● Work required: The material below has pictures in it. Set down only the lines from the line containing "color: #4c1d95 ->" through the line containing "text: 10.50 ->", word for word, and leave the pictures behind.

● Data for this exercise:
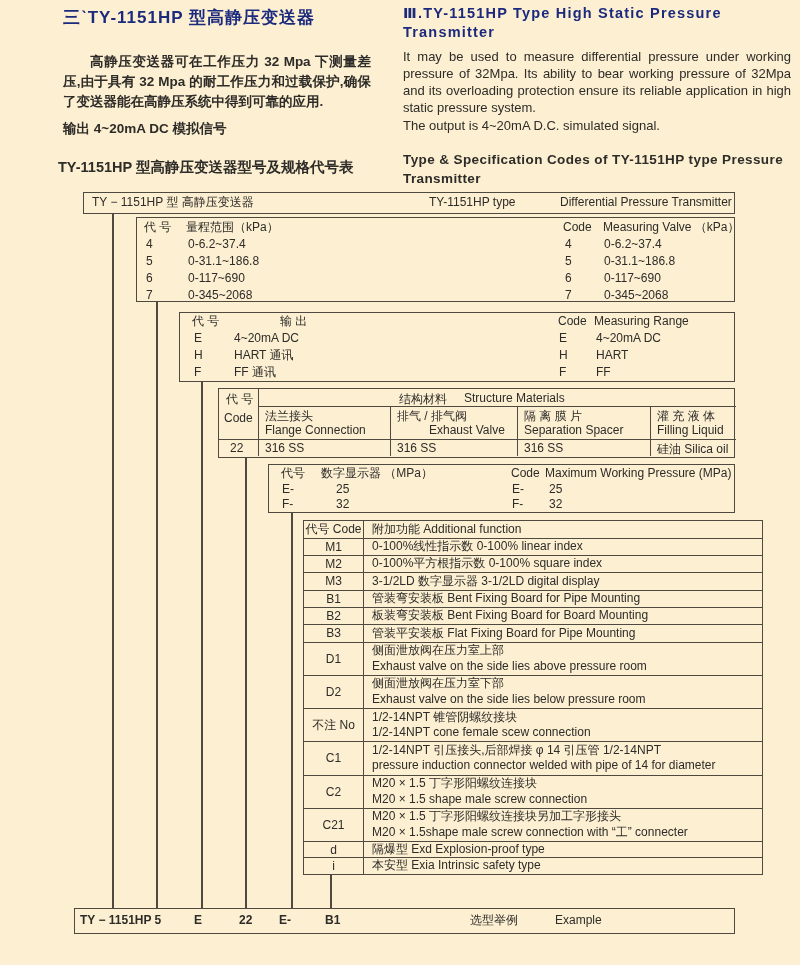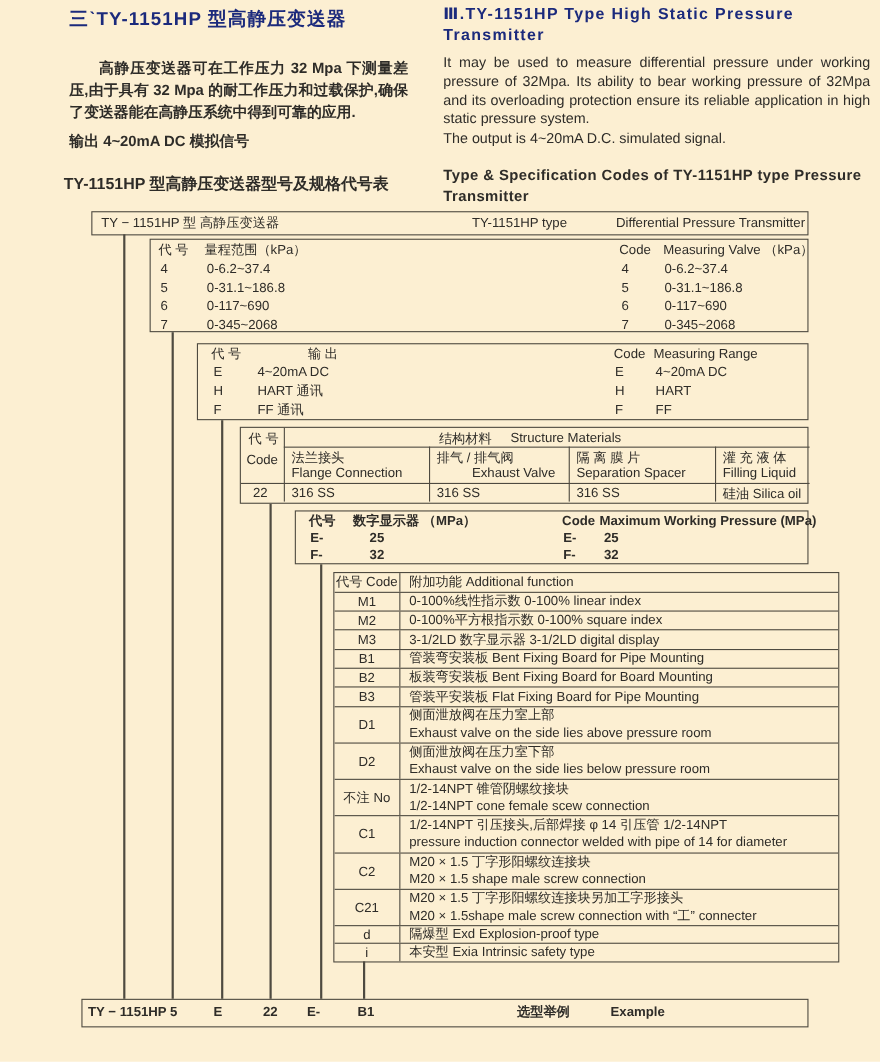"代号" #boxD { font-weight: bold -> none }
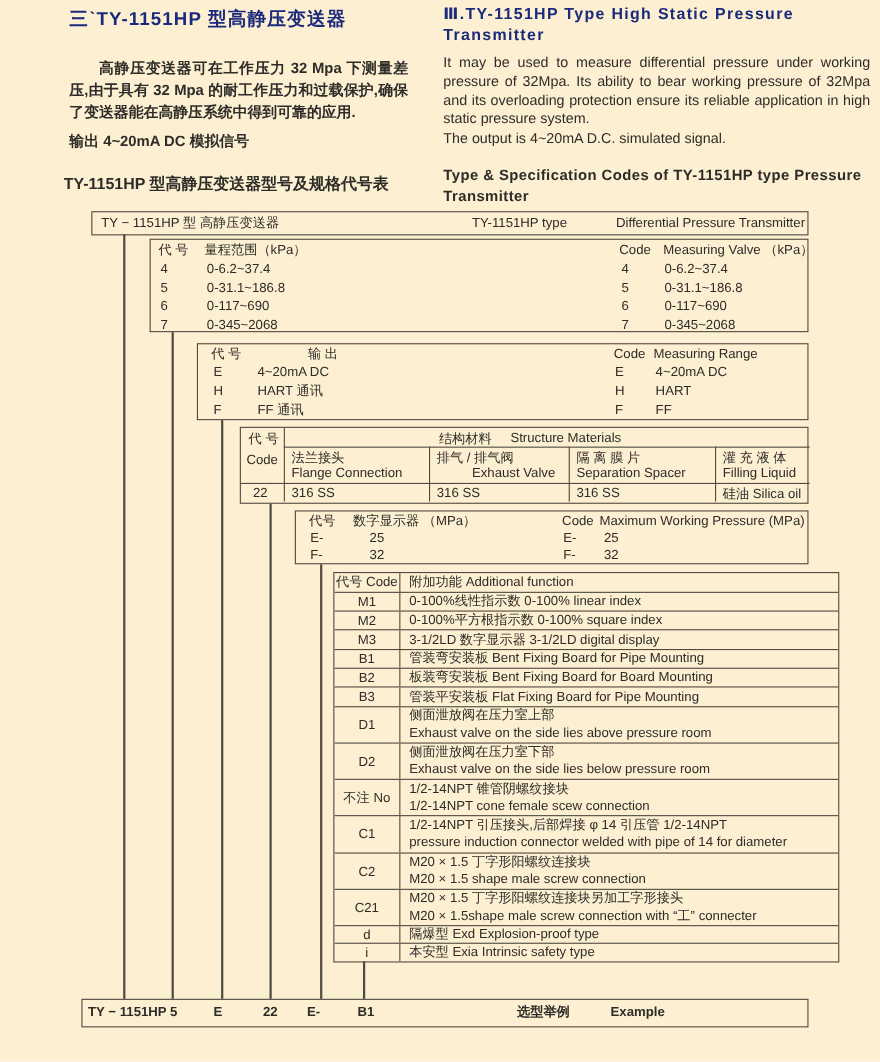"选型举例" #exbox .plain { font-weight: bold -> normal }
---
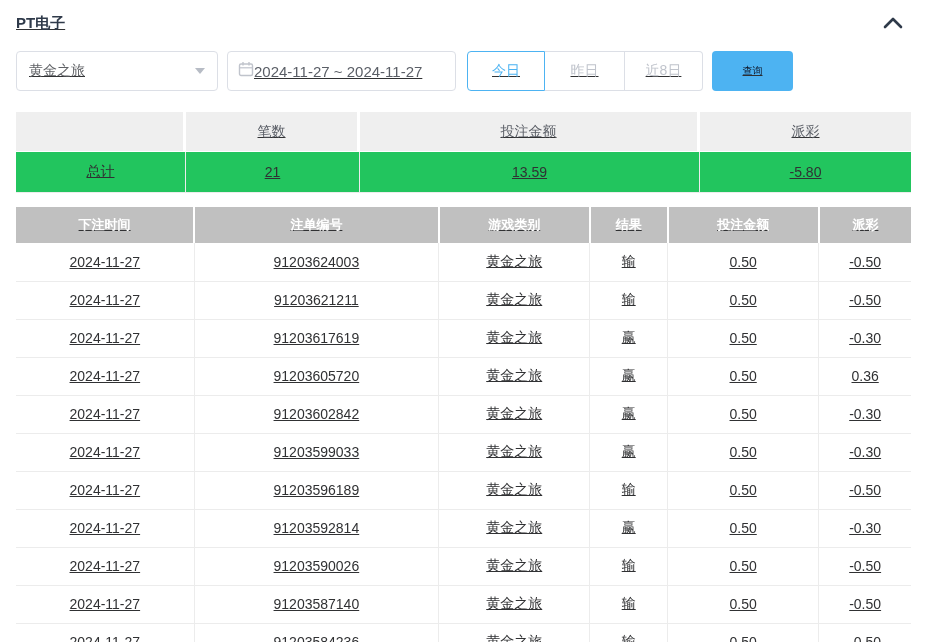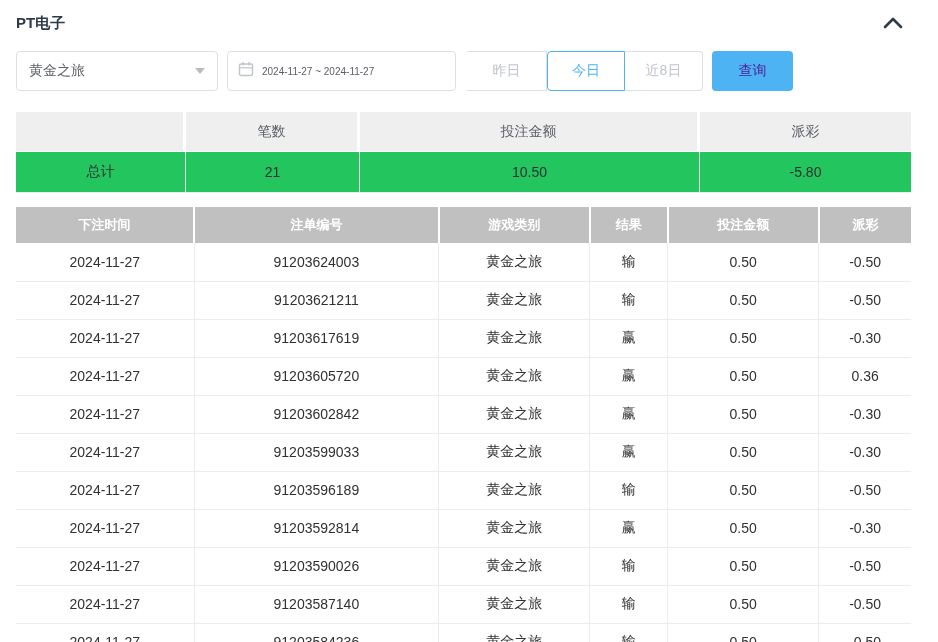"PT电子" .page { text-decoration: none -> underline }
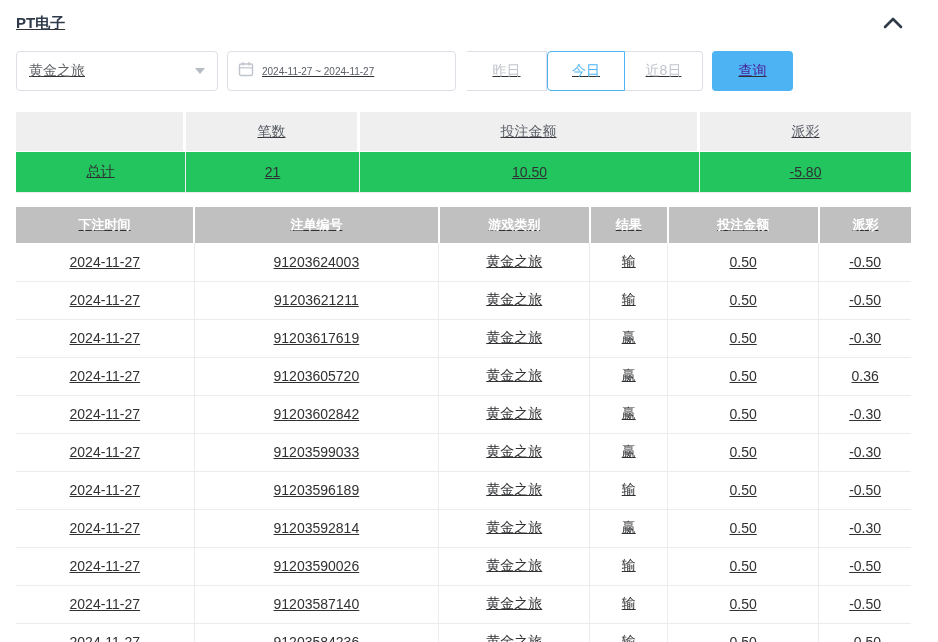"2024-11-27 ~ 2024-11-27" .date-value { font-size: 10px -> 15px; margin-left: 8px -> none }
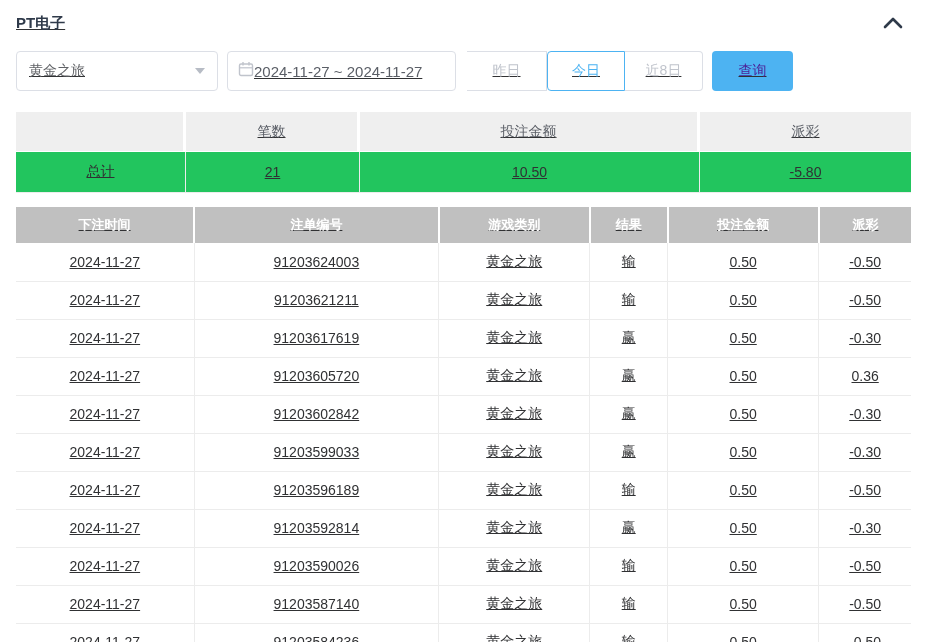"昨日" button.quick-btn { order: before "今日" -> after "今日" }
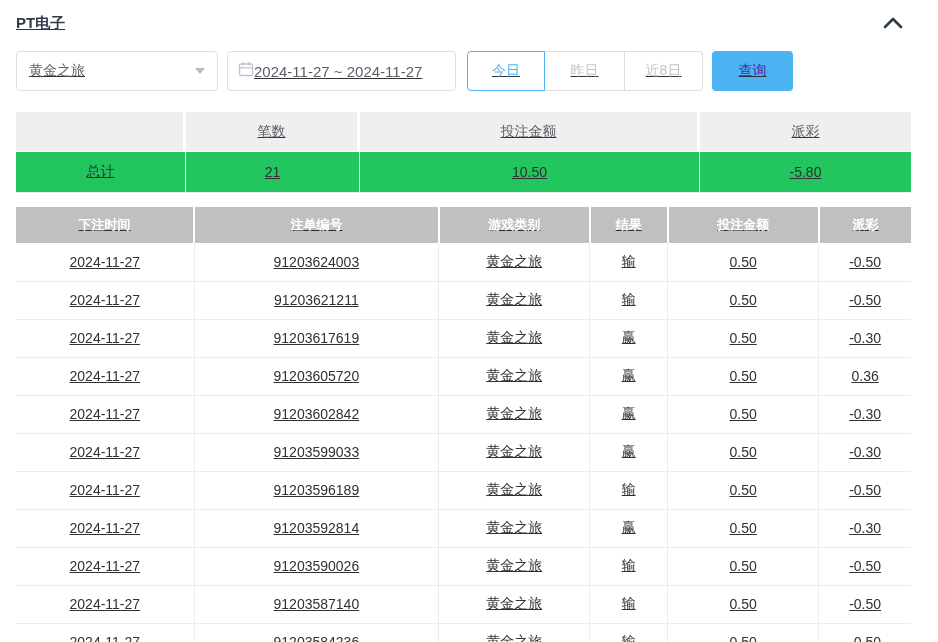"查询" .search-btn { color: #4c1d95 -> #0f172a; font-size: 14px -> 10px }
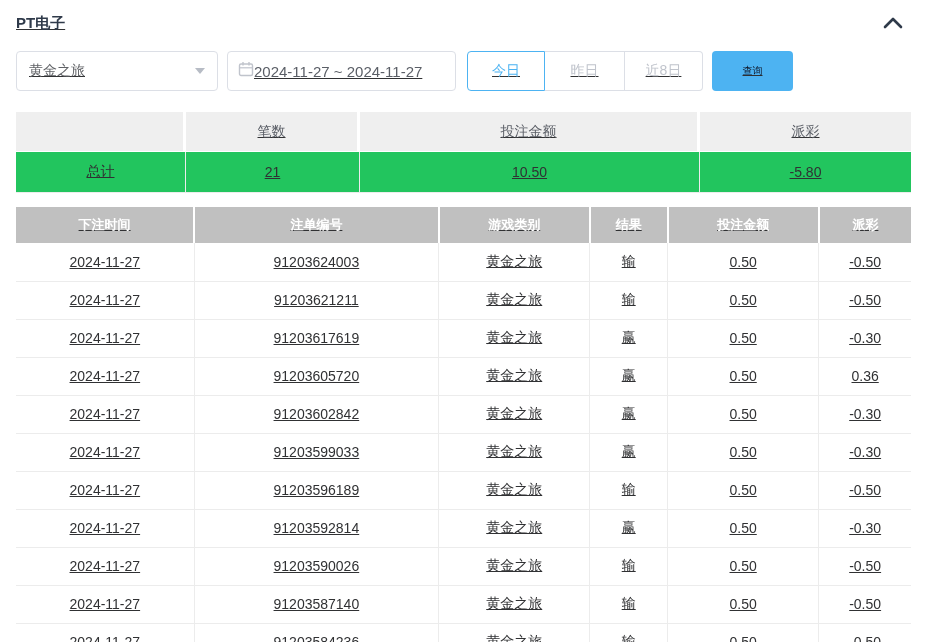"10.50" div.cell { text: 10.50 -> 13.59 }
* * *
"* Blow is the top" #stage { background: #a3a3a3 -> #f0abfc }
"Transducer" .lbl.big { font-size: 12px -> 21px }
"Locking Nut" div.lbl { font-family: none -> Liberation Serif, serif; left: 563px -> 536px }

● Task solution:
"查询" .search-btn { color: #4c1d95 -> #0f172a; font-size: 14px -> 10px }
"10.50" div.cell { text: 10.50 -> 13.59 }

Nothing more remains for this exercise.